Dados do Trabalho
Título
ECTROPIO CICATRICIAL EXTRINSECO POS-ABORDAGEM DE CARCINOMA BASOCELULAR METATIPICO: UM RELATO DE CASO
Resumo
O ectrópio cicatricial corresponde à presença de uma cicatriz na lamela anterior, que pode decorrer de traumas, queimaduras, patologias cutâneas e procedimentos cirúrgicos, a qual acaba provocando a retração tecidual e ainda pode ocasionar encurtamento da lamela anterior. Paciente masculino, 75 anos, apresentou quadro de ectrópio cicatricial extrínseco após abordagem cirúrgica de carcinoma basocelular em região malar esquerda. O procedimento proposto associou tarsal strip ao retalho de horner, mostrando resultados satisfatórios tanto em âmbito estético, quanto funcional para correção do ectrópio.
Introdução
O ectrópio representa uma alteração palpebral na qual ocorre eversão da pálpebra, mais frequentemente da inferior. O ectrópio cicatricial corresponde à presença de tecido cicatricial na lamela anterior, que pode decorrer de traumas, queimaduras, patologias cutâneas e procedimentos cirúrgicos, o que pode provocar a retração tecidual e ainda ocasionar encurtamento da lamela anterior1. As complicações oftalmológicas decorrem da exposição da conjuntiva tarsal, como epífora e conjuntivite crônica2. O tratamento objetiva evitar lesões por traumatismos devido à exposição da córnea e restabelecer a funcionalidade palpebral, tendo como repercussão ainda a recuperação da harmonização facial e reparação estética.
Objetivo
O objetivo do presente relato é apresentar um quadro de ectrópio cicatricial extrínseco decorrente da abordagem cirúrgica de um carcinoma basocelular, bem como as condutas adotadas e avaliação do sucesso da técnica cirúrgica elencada.
Método
Caso proveniente do serviço de Cirurgia Plástica do Hospital das Forças Armadas (HFA), Brasília, atendido tanto em âmbito ambulatorial, quanto na abordagem cirúrgica no Hospital Regional de Taguatinga (HRT).
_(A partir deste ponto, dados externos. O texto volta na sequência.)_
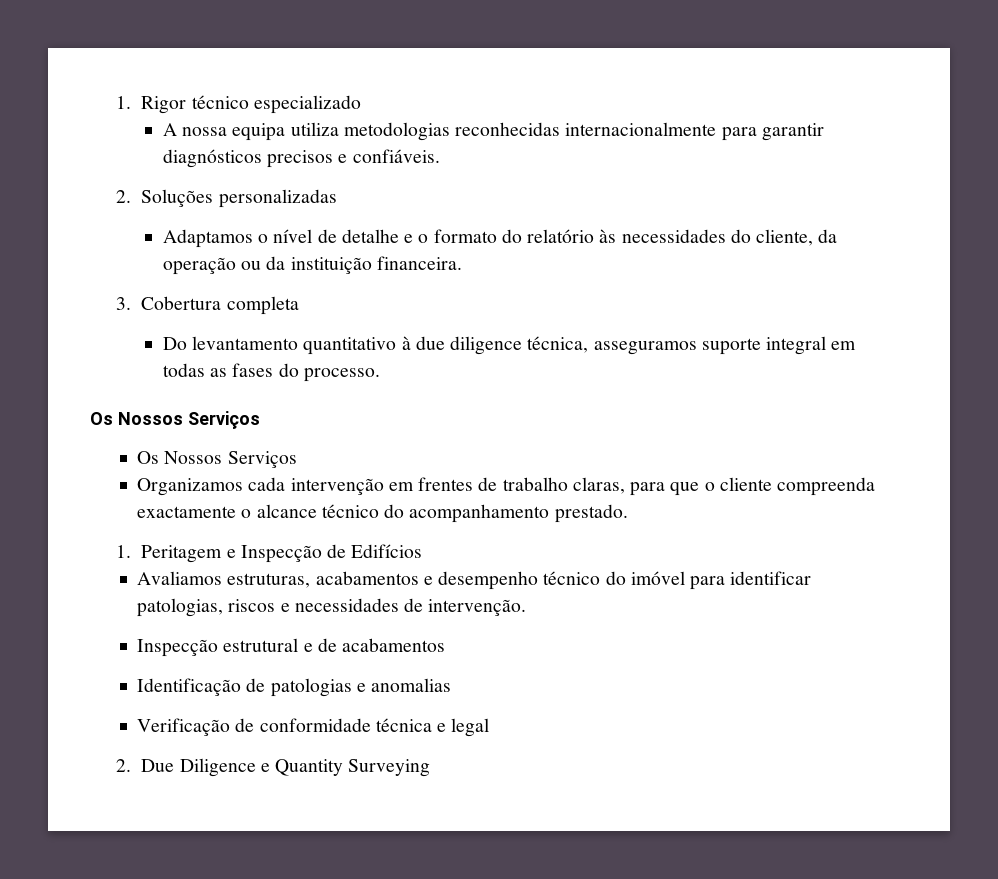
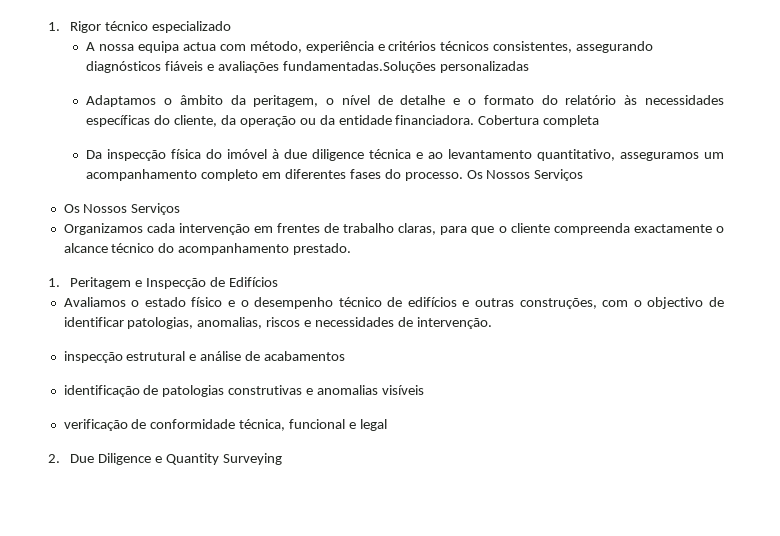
- A nossa equipa utiliza metodologias reconhecidas internacionalmente para garantir diagnósticos precisos e confiáveis.
- 2. Soluções personalizadas
+ A nossa equipa actua com método, experiência e critérios técnicos consistentes, assegurando diagnósticos fiáveis e avaliações fundamentadas.Soluções personalizadas
- Adaptamos o nível de detalhe e o formato do relatório às necessidades do cliente, da operação ou da instituição financeira.
- 3. Cobertura completa
+ Adaptamos o âmbito da peritagem, o nível de detalhe e o formato do relatório às necessidades específicas do cliente, da operação ou da entidade financiadora. Cobertura completa
- Do levantamento quantitativo à due diligence técnica, asseguramos suporte integral em todas as fases do processo.
- Os Nossos Serviços
+ Da inspecção física do imóvel à due diligence técnica e ao levantamento quantitativo, asseguramos um acompanhamento completo em diferentes fases do processo. Os Nossos Serviços
- Avaliamos estruturas, acabamentos e desempenho técnico do imóvel para identificar patologias, riscos e necessidades de intervenção.
+ Avaliamos o estado físico e o desempenho técnico de edifícios e outras construções, com o objectivo de identificar patologias, anomalias, riscos e necessidades de intervenção.
- Inspecção estrutural e de acabamentos
+ inspecção estrutural e análise de acabamentos
- Identificação de patologias e anomalias
- Verificação de conformidade técnica e legal
+ identificação de patologias construtivas e anomalias visíveis
+ verificação de conformidade técnica, funcional e legal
O relato foi elaborado a partir da análise de prontuário interno e estudo de bibliografia complementar.
Resultado
F.R., masculino, 75 anos, foi encaminhado ao serviço de Cirurgia Plástica do Hospital Regional de Taguatinga pela equipe de dermatologia com queixa de lesão infraorbital à esquerda com 4 anos de evolução. Ao exame físico, apresentou lesão ulcerada, com bordos peroláceos e mal definidos, de 15x23mm distando cerca de 1,8 cm do tarso inferior, com suspeita clínica de carcinoma espinocelular (figura 01). Análise anatomopatológica apontou carcinoma basocelular ulcerado, subtipo metatípico, com nível de acometimento de derrame reticular. Paciente referiu trabalhar como mecânico e negou comorbidades, alergias, tabagismo e etilismo. O procedimento proposto foi exérese da lesão associada a enxerto de pele total, sendo a região infraclavicular esquerda o sítio doador. A cirurgia foi realizada dia 23/01/2024 e foi retirada a lesão com margens cirúrgicas periféricas e profundas livres, com 0,5 mm de margem, e realizado curativo de Brown. No 7º DPO, foi retirado o curativo de Brown e observada integração do enxerto de aproximadamente 95% (figura 02), seguindo com orientações acerca de hidratação e cuidados gerais. No 14º DPO, o enxerto apresentava sinais de maus cuidados, com presença de scleral show . No 21º DPO, paciente apresentou ectrópio cicatricial em região ocular à esquerda e a conduta foi uso de colírio e pomada oftalmológica com retorno para reavaliação. Ao 33º DPO, observou-se evolução para ectrópio cicatricial extrínseco (figurra 03), definido então como conduta cirúrgia para correção do quadro. O procedimento proposto foi abordagem com tarsal strip para correção do ectrópio e reposicionamento do tarso inferior, e retalho de Horner (transposição palpebral superior para inferior) (figura 04).
Discussão
O carcinoma basocelular representa a maioria dos acometimentos por câncer de pele não melanoma, sendo mais comum em pacientes idosos, do sexo masculino e de fototipos claros, com lesões predominantemente de cabeça e pescoço3. O carcinoma basocelular metatípico constitui uma variante mais agressiva que possui tanto características de basocelular, quanto de espinocelular, necessitando do estudo anatomopatológico para confirmação diagnóstica e orientação da conduta4. O tratamento de escolha é a abordagem cirúrgica, considerando maior chance de recidiva e maior risco de metástase, com indicação de cirurgia com margens oncológicas livres. A partir da exérese da lesão, a correção do defeito com enxerto dá-se como opção relativamente rápida e simples, em especial no caso de pacientes com risco cirúrgico e com lesões de alta chance de recorrência3.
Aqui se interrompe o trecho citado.